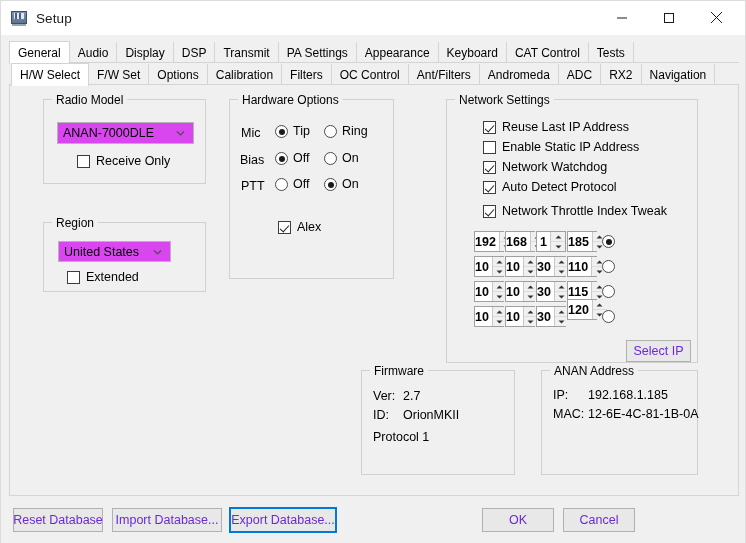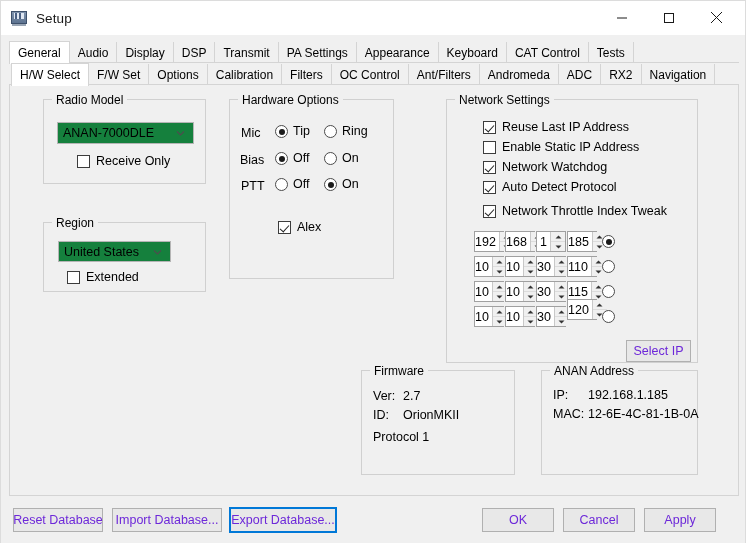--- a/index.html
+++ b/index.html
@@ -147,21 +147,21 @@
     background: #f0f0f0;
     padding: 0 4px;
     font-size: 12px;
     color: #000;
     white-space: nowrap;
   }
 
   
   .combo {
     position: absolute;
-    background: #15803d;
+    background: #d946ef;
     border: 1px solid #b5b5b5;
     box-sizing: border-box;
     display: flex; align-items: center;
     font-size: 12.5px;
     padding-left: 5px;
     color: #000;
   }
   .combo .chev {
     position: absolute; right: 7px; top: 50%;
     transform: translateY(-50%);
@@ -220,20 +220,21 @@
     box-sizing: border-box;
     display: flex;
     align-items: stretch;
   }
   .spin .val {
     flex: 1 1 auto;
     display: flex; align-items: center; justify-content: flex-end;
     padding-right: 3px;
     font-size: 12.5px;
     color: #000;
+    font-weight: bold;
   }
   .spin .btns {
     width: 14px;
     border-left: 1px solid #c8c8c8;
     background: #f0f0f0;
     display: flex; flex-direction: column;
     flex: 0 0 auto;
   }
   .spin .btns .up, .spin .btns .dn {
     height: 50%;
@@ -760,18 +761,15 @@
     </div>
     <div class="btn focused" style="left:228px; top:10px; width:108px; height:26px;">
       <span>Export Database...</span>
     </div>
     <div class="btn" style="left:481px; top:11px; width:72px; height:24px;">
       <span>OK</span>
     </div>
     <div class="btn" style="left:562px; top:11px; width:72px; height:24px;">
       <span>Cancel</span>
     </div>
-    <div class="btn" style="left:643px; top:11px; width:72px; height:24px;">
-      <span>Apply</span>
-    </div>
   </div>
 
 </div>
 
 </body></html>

_____

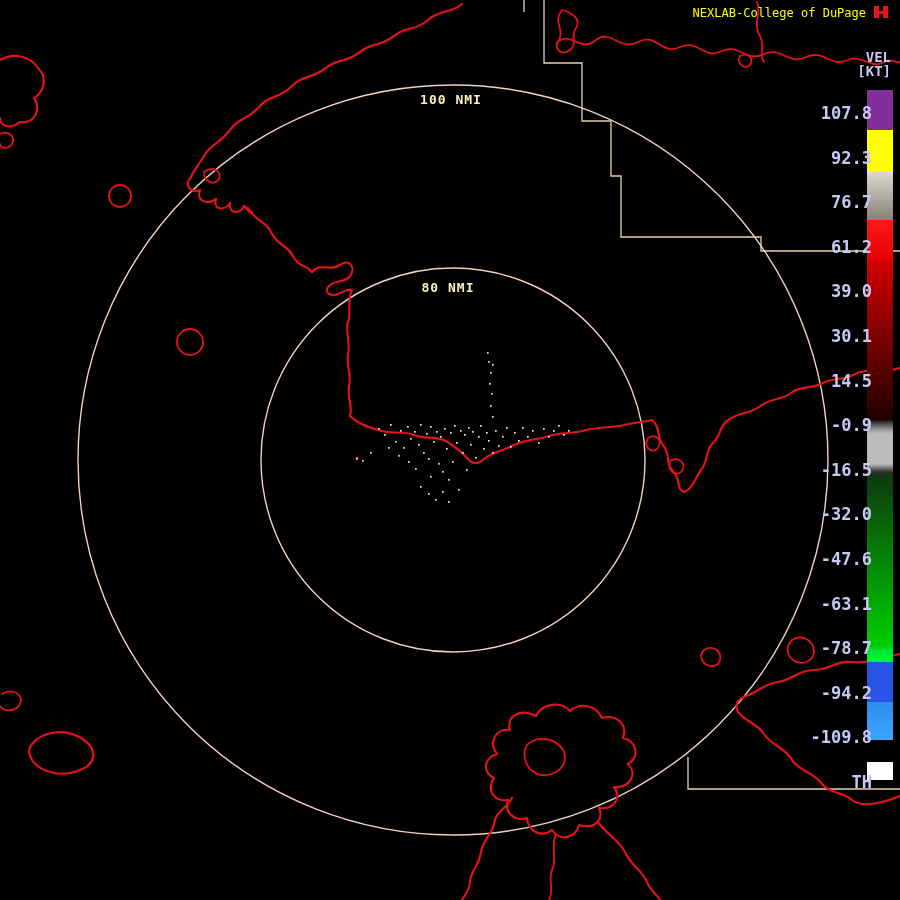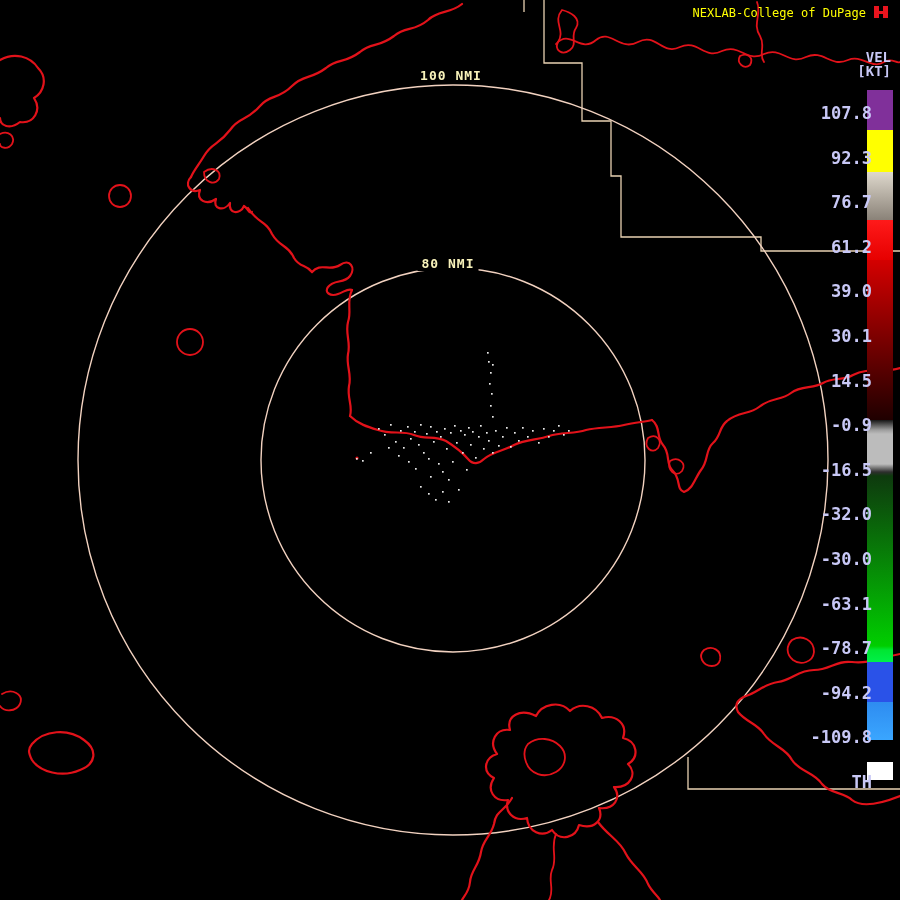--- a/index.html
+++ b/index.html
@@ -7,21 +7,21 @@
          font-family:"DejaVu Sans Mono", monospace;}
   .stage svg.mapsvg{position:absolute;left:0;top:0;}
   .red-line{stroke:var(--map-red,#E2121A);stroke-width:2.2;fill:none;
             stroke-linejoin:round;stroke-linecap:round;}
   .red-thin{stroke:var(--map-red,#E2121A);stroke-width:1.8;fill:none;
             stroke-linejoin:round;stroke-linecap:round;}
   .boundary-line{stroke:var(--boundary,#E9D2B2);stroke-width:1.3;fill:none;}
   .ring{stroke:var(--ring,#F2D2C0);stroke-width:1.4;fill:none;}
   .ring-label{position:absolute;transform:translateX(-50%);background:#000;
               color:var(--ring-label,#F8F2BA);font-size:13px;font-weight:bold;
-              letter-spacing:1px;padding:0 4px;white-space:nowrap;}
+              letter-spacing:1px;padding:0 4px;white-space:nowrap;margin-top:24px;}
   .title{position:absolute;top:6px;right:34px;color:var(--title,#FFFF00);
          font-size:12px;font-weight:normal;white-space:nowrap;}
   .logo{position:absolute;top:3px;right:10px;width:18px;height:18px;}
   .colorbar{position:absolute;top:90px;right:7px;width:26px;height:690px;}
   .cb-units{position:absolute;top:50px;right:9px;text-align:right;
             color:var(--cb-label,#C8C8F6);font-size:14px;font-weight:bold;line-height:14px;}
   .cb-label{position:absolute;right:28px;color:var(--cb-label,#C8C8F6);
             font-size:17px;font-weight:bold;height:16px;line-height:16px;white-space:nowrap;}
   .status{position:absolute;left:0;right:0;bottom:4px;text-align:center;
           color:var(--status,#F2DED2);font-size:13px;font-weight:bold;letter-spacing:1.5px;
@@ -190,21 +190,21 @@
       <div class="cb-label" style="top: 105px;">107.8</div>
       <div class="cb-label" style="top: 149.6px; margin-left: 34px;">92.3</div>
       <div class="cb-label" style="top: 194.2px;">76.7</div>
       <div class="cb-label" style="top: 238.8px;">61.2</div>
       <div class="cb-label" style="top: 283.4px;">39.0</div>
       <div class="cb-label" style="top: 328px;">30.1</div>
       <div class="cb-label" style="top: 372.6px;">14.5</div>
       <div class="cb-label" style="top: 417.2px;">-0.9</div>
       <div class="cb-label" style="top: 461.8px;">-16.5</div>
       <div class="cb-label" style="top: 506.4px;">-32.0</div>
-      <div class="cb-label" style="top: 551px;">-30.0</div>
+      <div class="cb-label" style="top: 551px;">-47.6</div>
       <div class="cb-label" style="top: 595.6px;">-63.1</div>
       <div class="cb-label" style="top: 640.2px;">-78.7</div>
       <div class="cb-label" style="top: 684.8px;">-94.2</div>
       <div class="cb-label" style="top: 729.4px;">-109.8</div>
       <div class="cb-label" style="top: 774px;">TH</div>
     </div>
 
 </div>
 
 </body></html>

_____

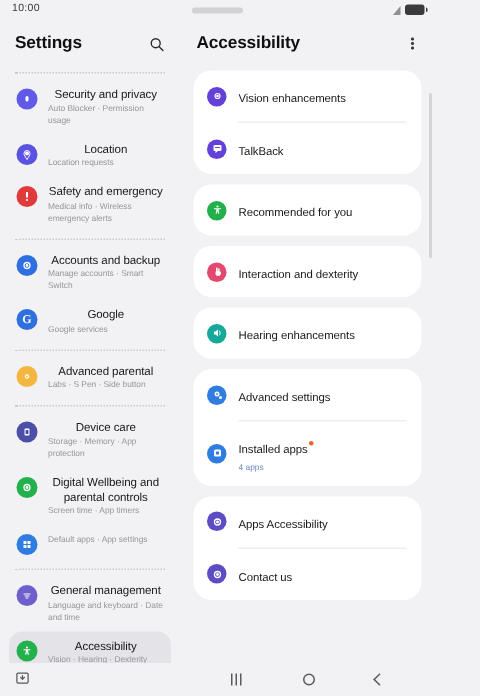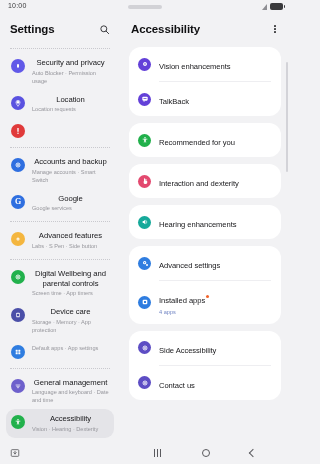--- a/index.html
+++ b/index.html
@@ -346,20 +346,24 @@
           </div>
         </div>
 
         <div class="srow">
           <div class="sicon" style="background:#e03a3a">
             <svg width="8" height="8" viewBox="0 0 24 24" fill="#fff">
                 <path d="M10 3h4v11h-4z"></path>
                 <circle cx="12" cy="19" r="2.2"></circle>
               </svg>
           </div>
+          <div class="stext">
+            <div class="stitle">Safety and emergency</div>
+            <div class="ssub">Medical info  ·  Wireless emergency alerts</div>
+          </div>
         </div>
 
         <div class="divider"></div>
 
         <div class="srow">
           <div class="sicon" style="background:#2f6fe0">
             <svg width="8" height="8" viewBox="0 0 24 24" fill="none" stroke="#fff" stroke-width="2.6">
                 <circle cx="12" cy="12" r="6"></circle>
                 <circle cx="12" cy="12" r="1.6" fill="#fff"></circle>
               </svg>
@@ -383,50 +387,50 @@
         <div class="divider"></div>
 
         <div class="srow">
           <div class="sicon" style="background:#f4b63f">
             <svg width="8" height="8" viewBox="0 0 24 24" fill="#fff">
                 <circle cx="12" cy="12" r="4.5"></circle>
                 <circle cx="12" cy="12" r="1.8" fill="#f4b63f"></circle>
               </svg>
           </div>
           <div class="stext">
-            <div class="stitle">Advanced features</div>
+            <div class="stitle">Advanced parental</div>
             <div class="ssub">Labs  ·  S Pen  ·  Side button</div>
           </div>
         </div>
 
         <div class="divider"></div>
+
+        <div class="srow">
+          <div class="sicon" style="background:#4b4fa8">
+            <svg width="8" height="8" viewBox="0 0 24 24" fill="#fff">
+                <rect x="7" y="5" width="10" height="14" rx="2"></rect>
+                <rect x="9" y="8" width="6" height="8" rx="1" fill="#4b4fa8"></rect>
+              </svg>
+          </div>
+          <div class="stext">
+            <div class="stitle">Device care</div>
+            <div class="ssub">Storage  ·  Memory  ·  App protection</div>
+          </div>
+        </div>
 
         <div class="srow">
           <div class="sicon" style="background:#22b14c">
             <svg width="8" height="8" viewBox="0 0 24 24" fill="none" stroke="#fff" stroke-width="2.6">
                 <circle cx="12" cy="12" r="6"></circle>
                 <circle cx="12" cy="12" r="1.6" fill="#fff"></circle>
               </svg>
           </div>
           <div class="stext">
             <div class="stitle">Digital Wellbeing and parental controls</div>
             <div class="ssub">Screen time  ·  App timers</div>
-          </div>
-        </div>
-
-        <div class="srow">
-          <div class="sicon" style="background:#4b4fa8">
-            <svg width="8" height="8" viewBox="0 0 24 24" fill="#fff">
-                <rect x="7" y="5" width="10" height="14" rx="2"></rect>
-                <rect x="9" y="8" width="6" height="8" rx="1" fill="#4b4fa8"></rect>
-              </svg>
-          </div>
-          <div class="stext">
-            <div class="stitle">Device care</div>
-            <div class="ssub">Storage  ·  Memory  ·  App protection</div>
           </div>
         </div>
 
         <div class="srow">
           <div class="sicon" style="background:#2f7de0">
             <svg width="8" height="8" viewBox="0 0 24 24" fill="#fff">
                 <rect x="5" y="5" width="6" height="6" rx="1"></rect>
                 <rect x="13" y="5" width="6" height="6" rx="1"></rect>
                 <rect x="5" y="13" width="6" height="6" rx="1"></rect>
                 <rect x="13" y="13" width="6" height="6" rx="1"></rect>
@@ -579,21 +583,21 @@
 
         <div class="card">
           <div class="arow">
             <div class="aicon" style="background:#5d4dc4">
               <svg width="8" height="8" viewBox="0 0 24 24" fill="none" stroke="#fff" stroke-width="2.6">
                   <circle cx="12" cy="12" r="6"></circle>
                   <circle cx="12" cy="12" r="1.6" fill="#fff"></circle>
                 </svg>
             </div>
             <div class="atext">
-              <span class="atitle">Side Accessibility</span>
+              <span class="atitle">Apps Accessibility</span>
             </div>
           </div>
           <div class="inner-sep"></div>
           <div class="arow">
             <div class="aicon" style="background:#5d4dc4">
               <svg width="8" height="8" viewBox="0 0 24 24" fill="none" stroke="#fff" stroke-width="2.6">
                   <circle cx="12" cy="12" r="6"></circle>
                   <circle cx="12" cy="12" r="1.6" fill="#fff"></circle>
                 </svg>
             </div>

_____

I need every line of the material that includes "stitle", so please copy them out.

Response =>
+            <div class="stitle">Safety and emergency</div>
-            <div class="stitle">Advanced features</div>
+            <div class="stitle">Advanced parental</div>
+            <div class="stitle">Device care</div>
             <div class="stitle">Digital Wellbeing and parental controls</div>
-            <div class="stitle">Device care</div>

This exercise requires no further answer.